Overcoming Selection Bias in Statistical Studies With Amortized Bayesian Inference

Selection bias arises when the probability that an observation enters a dataset depends on variables related to the quantities of interest, leading to systematic distortions in estimation and uncertainty quantification. For example, in epidemiological or survey settings, individuals with certain outcomes may be more likely to be included, resulting in biased prevalence estimates with potentially substantial downstream impact. Classical corrections, such as inverse-probability weighting or explicit likelihood-based models of the selection process, rely on tractable likelihoods, which limits their applicability in complex stochastic models with latent dynamics or high-dimensional structure. Simulation-based inference enables Bayesian analysis without tractable likelihoods but typically assumes missingness at random and thus fails when selection depends on unobserved outcomes or covariates. Here, we develop a bias-aware simulation-based inference framework that explicitly incorporates selection into neural posterior estimation. By embedding the selection mechanism directly into the generative simulator, the approach enables amortized Bayesian inference without requiring tractable likelihoods. This recasting of selection bias as part of the simulation process allows us to both obtain debiased estimates and explicitly test for the presence of bias. The framework integrates diagnostics to detect discrepancies between simulated and observed data and to assess posterior calibration.
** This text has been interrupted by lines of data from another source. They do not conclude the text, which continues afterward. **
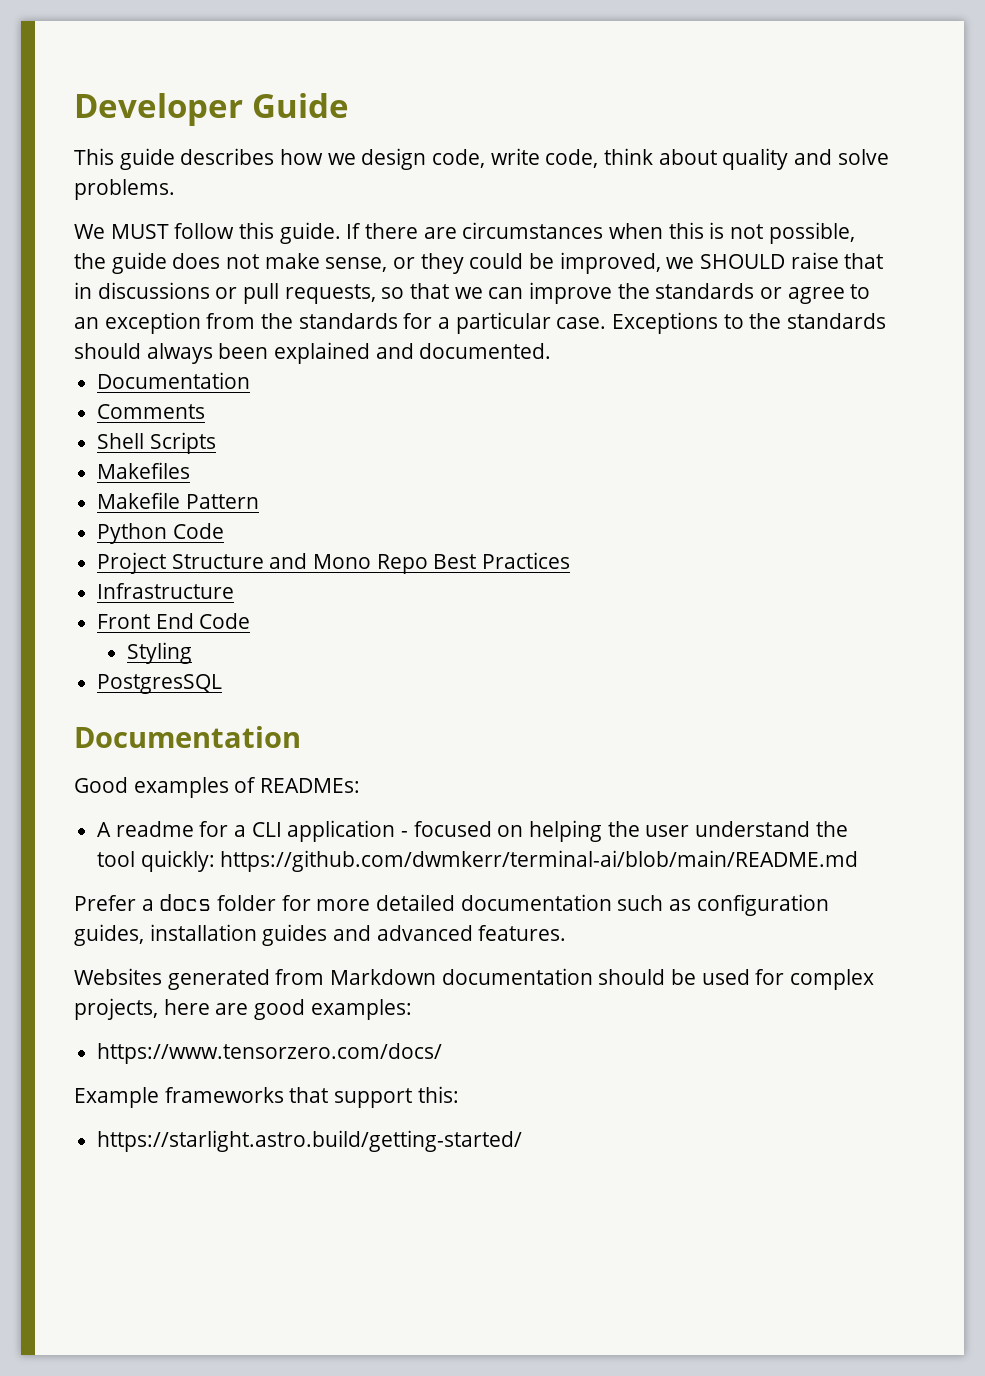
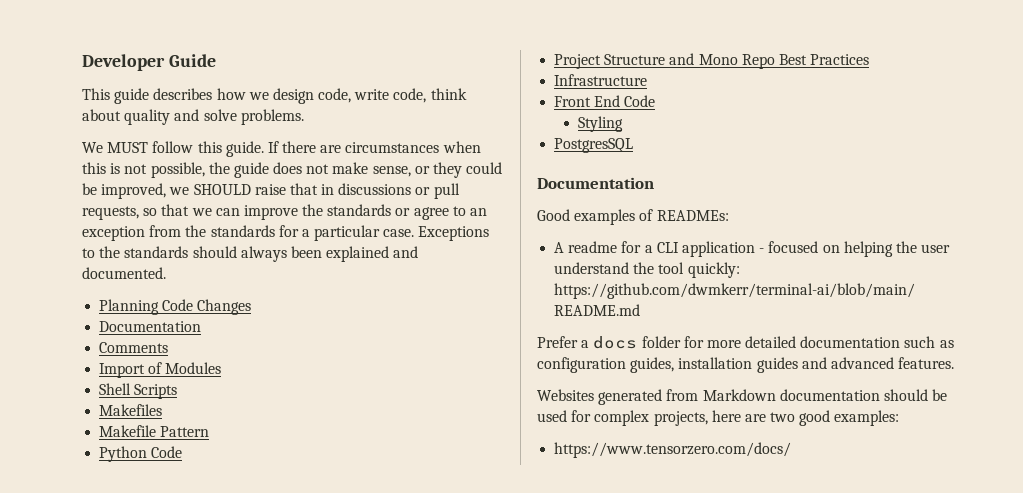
+ Planning Code Changes
+ Import of Modules
- Websites generated from Markdown documentation should be used for complex projects, here are good examples:
+ Websites generated from Markdown documentation should be used for complex projects, here are two good examples:
- Example frameworks that support this:
- https://starlight.astro.build/getting-started/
The method recovers well-calibrated posterior distributions across three statistical applications with diverse selection mechanisms, including settings in which likelihood-based approaches yield biased estimates. These results recast the correction of selection bias as a simulation problem and establish simulation-based inference as a practical and testable strategy for parameter estimation under selection bias.

翻译：选择偏差产生于观测数据进入数据集的概率依赖于与感兴趣变量相关的因素时，这会导致估计和不确定性量化出现系统性失真。例如，在流行病学或调查场景中，具有特定结果的个体更可能被纳入样本，从而导致患病率估计产生偏差，并可能对下游分析造成重大影响。经典校正方法（如逆概率加权或基于显式似然的选择过程模型）依赖可处理的似然函数，这限制了它们在具有潜在动力学或高维结构的复杂随机模型中的适用性。基于模拟的推断无需可处理似然函数即可实现贝叶斯分析，但通常假设数据随机缺失，因此当选择过程依赖于未观测结果或协变量时会失效。本文开发了一种偏差感知的基于模拟推断框架，将选择偏差显式纳入神经后验估计。通过将选择机制直接嵌入生成式模拟器，该方法无需可处理似然函数即可实现摊销贝叶斯推断。这种将选择偏差重构为模拟过程组成部分的策略，使我们既能获得去偏估计，又能显式检验偏差是否存在。该框架集成了用于检测模拟数据与观测数据差异的诊断工具，以及评估后验校准的方法。在包含不同选择机制的三个统计应用中，该方法恢复了良好校准的后验分布，包括在基于似然方法产生有偏估计的场景中。这些结果将选择偏差校正重新定义为模拟问题，并确立了基于模拟的推断作为选择偏差下参数估计的实用且可检验策略。